Eye cancers are growths that form in tissues of and around the eye. Some of the most common types of eye cancers include:
- Melanoma: A rare cancer that begins in cells that make the pigment melanin in the eye.
- Carcinoma: Cancer that begins in tissues that cover structures in the eye.
- Lymphoma: Cancer that begins in immune system cells.
- Retinoblastoma: Cancer that forms in the tissues of the retina (the light-sensitive layers of nerve tissue at the back of the eye). Usually occurs in children younger than 5-years-old.

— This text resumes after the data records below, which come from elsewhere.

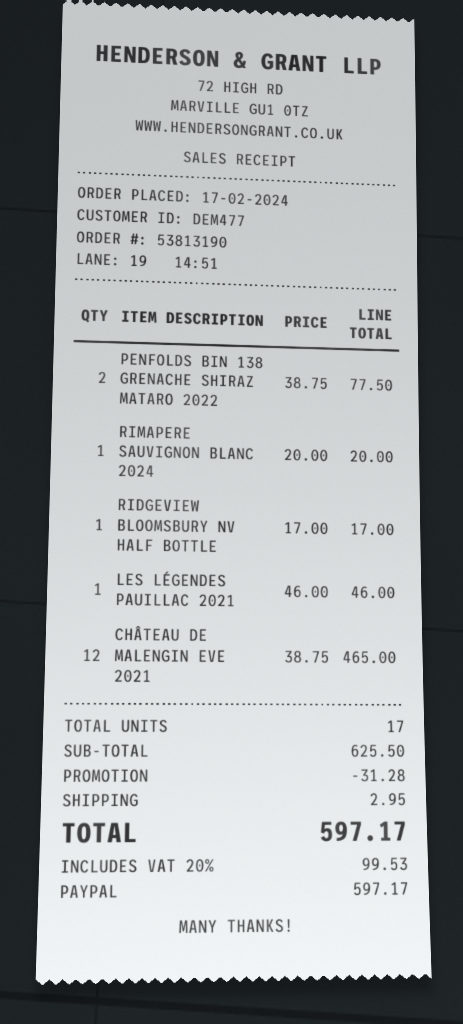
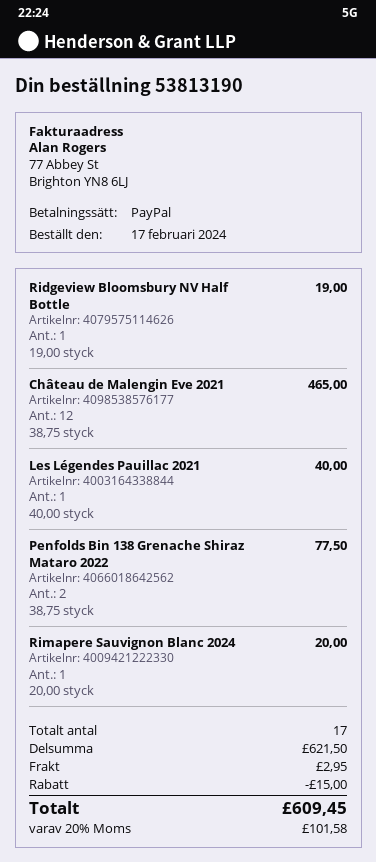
RIDGEVIEW BLOOMSBURY NV HALF BOTTLE: 1 x 17.00 = 17.00 -> 1 x 19.00 = 19.00
LES LÉGENDES PAUILLAC 2021: 1 x 46.00 = 46.00 -> 1 x 40.00 = 40.00
subtotal: 625.50 -> 621.50
discount: 31.28 -> 15.00
tax: 20% = 99.53 -> 20% = 101.58
total: 597.17 -> 609.45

Choroidal melanoma is the most common primary cancer tumor of the eye in adults. It is usually a pigmented tumor that grows in the blood-vessel layer (choroid) beneath the retina. Choroidal melanoma has no specific symptoms; it is usually detected during a routine eye examination. If untreated, this cancer can spread to other parts of the body.
Another type of cancer tumor of the eye is Intraocular melanoma, which begins in the middle of three layers of the wall of the eye. The outer layer includes the white sclera (the "white of the eye") and the clear cornea at the front of the eye. The inner layer has a lining of nerve tissue, called the retina, which senses light and sends images along the optic nerve to the brain.
The retina is the nerve tissue that lines the inside of the back of the eye. The retina senses light and sends images to the brain by way of the optic nerve. The tumor may be in one eye or in both eyes. Retinoblastoma rarely spreads from the eye to nearby tissue or other parts of the body. Retinoblastoma is usually found in only one eye and can usually be cured. Although retinoblastoma may occur at any age, it usually occurs in children younger than 5 years of age.